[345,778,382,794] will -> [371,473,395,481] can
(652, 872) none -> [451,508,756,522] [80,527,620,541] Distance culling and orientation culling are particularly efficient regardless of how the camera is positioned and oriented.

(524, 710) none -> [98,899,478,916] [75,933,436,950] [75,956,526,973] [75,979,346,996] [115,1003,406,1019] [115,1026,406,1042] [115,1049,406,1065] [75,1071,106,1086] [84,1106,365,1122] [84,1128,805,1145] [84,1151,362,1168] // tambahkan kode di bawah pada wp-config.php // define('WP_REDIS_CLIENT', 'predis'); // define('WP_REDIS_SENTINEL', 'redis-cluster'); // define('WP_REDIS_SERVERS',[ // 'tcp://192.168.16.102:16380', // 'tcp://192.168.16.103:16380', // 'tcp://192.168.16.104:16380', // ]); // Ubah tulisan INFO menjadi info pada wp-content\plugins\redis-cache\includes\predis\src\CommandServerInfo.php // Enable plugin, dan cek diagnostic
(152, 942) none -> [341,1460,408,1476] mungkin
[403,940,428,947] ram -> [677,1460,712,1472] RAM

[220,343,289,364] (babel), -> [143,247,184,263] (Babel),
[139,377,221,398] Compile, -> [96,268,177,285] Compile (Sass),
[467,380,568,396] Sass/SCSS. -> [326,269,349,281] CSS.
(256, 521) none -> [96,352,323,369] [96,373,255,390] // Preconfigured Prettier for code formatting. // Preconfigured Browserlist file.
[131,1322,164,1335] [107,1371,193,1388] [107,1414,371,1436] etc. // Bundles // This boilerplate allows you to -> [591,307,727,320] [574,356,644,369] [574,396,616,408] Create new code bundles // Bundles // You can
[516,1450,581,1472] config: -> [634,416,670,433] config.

· · ·

Work task:
When you reach the line containing "(524, 710) none" in the data above, start copying exactly, and stop after the line containing "(256, 521) none".

Answer to the exercise:
(524, 710) none -> [98,899,478,916] [75,933,436,950] [75,956,526,973] [75,979,346,996] [115,1003,406,1019] [115,1026,406,1042] [115,1049,406,1065] [75,1071,106,1086] [84,1106,365,1122] [84,1128,805,1145] [84,1151,362,1168] // tambahkan kode di bawah pada wp-config.php // define('WP_REDIS_CLIENT', 'predis'); // define('WP_REDIS_SENTINEL', 'redis-cluster'); // define('WP_REDIS_SERVERS',[ // 'tcp://192.168.16.102:16380', // 'tcp://192.168.16.103:16380', // 'tcp://192.168.16.104:16380', // ]); // Ubah tulisan INFO menjadi info pada wp-content\plugins\redis-cache\includes\predis\src\CommandServerInfo.php // Enable plugin, dan cek diagnostic
(152, 942) none -> [341,1460,408,1476] mungkin
[403,940,428,947] ram -> [677,1460,712,1472] RAM

[220,343,289,364] (babel), -> [143,247,184,263] (Babel),
[139,377,221,398] Compile, -> [96,268,177,285] Compile (Sass),
[467,380,568,396] Sass/SCSS. -> [326,269,349,281] CSS.
(256, 521) none -> [96,352,323,369] [96,373,255,390] // Preconfigured Prettier for code formatting. // Preconfigured Browserlist file.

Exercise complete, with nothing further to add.